What’s so compelling about the three-act math project isn’t that it does a better job of teaching the body of knowledge of mathematics; it’s that it reshapes the cultural practice of mathematics in a way that more closely reflects how grown-ups engage in mathematical inquiry.

That's the goal anyway, particularly w/r/t mathematical modeling. Pick any definition of modeling you want — the IB, the Common Core, the modeling cycle, anything. They all define modeling in similar terms. Here's the Common Core. It's scary:

  1. identifying variables in the situation and selecting those that represent essential features,
  2. formulating a model by creating and selecting geometric, graphical, tabular, algebraic, or statistical representations that describe relationships between the variables,
  3. analyzing and performing operations on these relationships to draw conclusions,
  4. interpreting the results of the mathematics in terms of the original situation,
  5. validating the conclusions by comparing them with the situation, and then either improving the model or, if it is acceptable,
  6. reporting on the conclusions and the reasoning behind them.

That is a huge list of important, valuable skills. The scary part is how little our curriculum helps students develop those skills. Here's a task from Pearson's Algebra I text, which is pretty typical in this regard:

That brave little icon indicating the "Modeling" practice begs the question: Is this modeling? Who is doing the modeling? Try to locate each of the six parts of modeling in that textbook problem:

  • Who is identifying essential variables? Where?
  • Who is formulating the model for those variables? Where?
  • Etc.

Then do the same for any arbitrary three-act lesson plan.
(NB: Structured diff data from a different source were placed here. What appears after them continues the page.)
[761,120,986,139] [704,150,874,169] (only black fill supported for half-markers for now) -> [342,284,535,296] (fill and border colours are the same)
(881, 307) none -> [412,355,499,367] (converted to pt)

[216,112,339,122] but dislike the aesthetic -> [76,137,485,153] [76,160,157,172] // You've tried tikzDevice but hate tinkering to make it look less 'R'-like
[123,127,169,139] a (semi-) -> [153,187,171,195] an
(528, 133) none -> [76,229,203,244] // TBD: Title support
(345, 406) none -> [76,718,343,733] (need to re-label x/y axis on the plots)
The three-act structure isn't the only worthwhile approach to modeling and it's still a work in progress. But we should all stop pretending that including some real, physical, made-from-atoms item in a word problem does justice on its own to the complicated, exhilarating stew of skills we call "modeling."

BTW. While you're at it, feel free to compare the Common Core modeling standard against the Common Core modeling assessments. As you may know, there are two consortia developing the assessments. Here is an item from SBAC and an item from PARCC. They are more different than they are alike.

Featured Comment

Bowen Kerins offers up a useful analysis of the SBAC and PARCC tasks.

[3ACTS] Finals Week

Which of these drinks has the strongest caffeine concentration? Can you rank them from strongest to weakest? I couldn't. What information would you need to know to find out?

Two options here:

One, have students talk about the information they'd need and how they'd get it. (Two questions central to mathematical modeling.) Then just give them that information.

Two, have students talk about the information they'd need and how they'd get it. Give them the names of the drinks and have them research the information themselves.

I'm not too uptight about the difference. Option two has the students practicing their Google-fu. Option one costs less time.

Here are the goods. I'm pretty sure caffeine doesn't work the way I illustrate it in the third act, so you may want to skip that clip.

I also included the cost of each drink in case you'd like to ask students to calculate the "bang per buck" ratio as a follow-up, a cool improper fraction that reads "milligrams per ounce per dollar."